Furthermore, it should be appreciated that the process steps and structures described below do not form a complete process flow for manufacturing solar panels. The present invention can be practiced in conjunction with thin film photovoltaic panel (or solar panel) fabrication techniques currently used in the art, and only so much of the commonly practiced process steps are included as are necessary for an understanding of the present invention.

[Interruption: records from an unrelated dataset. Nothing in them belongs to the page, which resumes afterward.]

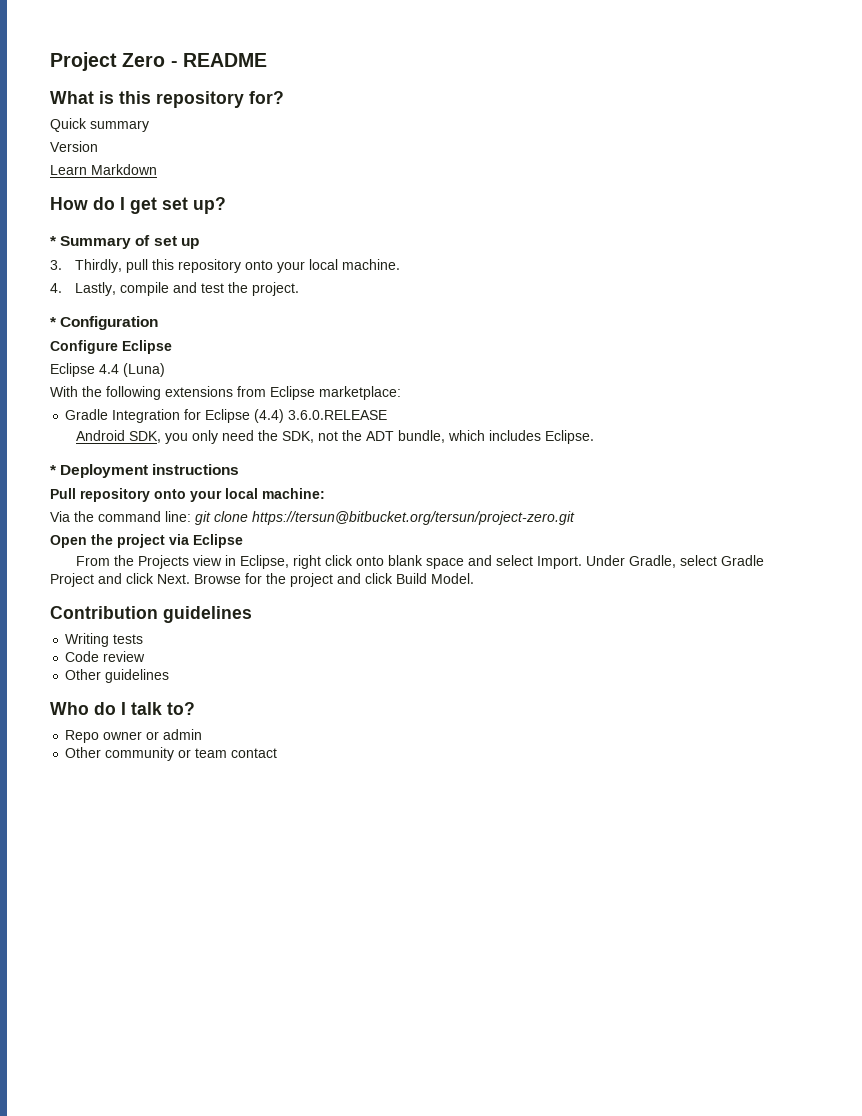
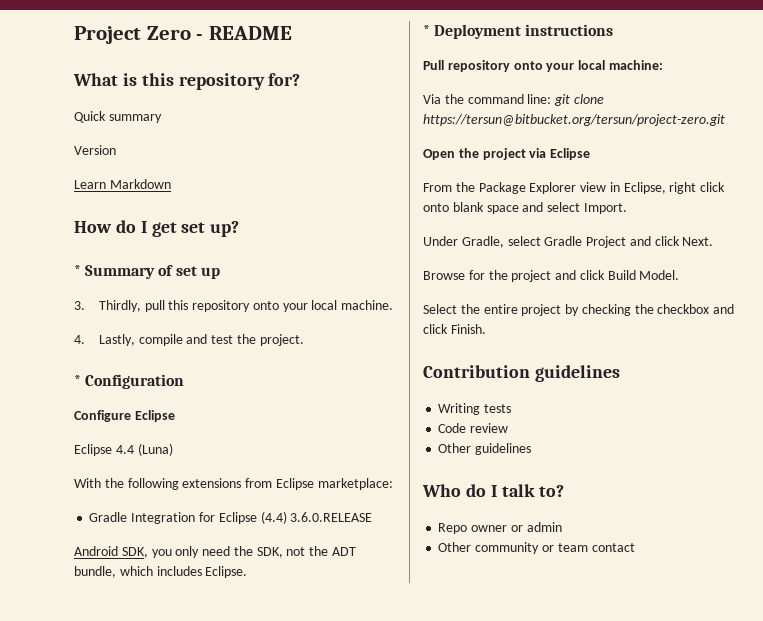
[138,555,190,569] Projects -> [478,182,577,194] Package Explorer
(583, 562) none -> (627, 208) //
(190, 579) none -> (714, 241) //
(474, 578) none -> [423,304,735,316] [423,324,486,334] // Select the entire project by checking the checkbox and click Finish.

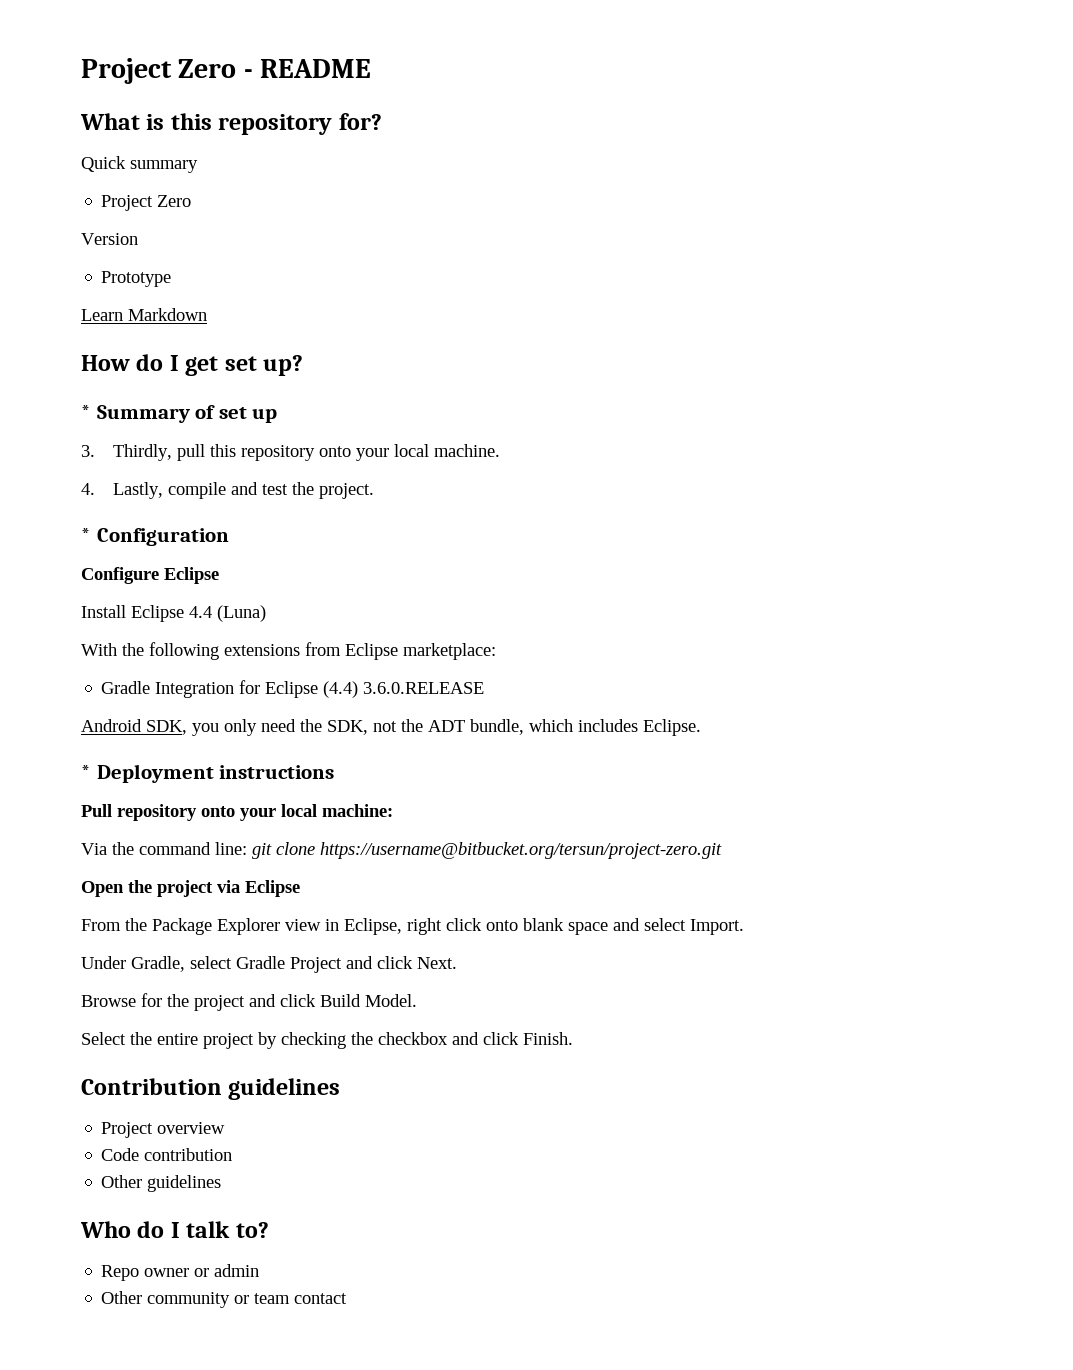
(162, 118) none -> [101,195,192,211] // Project Zero
(116, 150) none -> [101,271,172,287] // Prototype
(175, 416) none -> [81,605,126,618] Install
[423,114,725,126] https://tersun@bitbucket.org/tersun/project-zero.git -> [320,842,722,859] https://username@bitbucket.org/tersun/project-zero.git
[438,403,512,415] Writing tests -> [101,1122,226,1138] Project overview
[470,423,509,433] review -> [144,1148,233,1161] contribution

DETAILED DESCRIPTION OF THE INVENTION

One embodiment of a thin film photovoltaic panel (TFPP) 100 (also commonly referred to as a solar panel) in accordance with aspects of the present invention is shown in a cross-sectional schematic view in FIG. 1A and a top view in FIG. 1B. The TFPP 100 includes a photovoltaic layer 102. A first surface 102a of the photovoltaic layer 102 may be disposed on and attached to a front panel 104 (also referred to herein as a substrate). As used herein, the front panel generally refers to a surface of the module that faces the source of solar energy. On a second surface 102b of the photovoltaic layer 102 may be disposed an adhesive layer 106. The adhesive layer 106 forms a bond between the photovoltaic layer 102 and a backing panel 108. A sealant layer 110 is disposed between the front panel 104 and the backing panel 108 (also referred to herein as a substrate). The sealant layer 110 includes a desiccant material 112. The sealant layer 110 functions to prevent moisture from entering into the panel and contacting the photovoltaic layer 102. The desiccant material 112 generally increases the time for moisture to penetrate the seal and reach the photovoltaic layer. As shown in FIG. 1A, the sealant layer 110 may be disposed on one or more planar surfaces of the front panel 104 and/or the backing panel 108. Preferably, the sealant layer 110 with the desiccant material 112 is located at and/or near one or more edges of the front panel 104 and/or backing panel 108.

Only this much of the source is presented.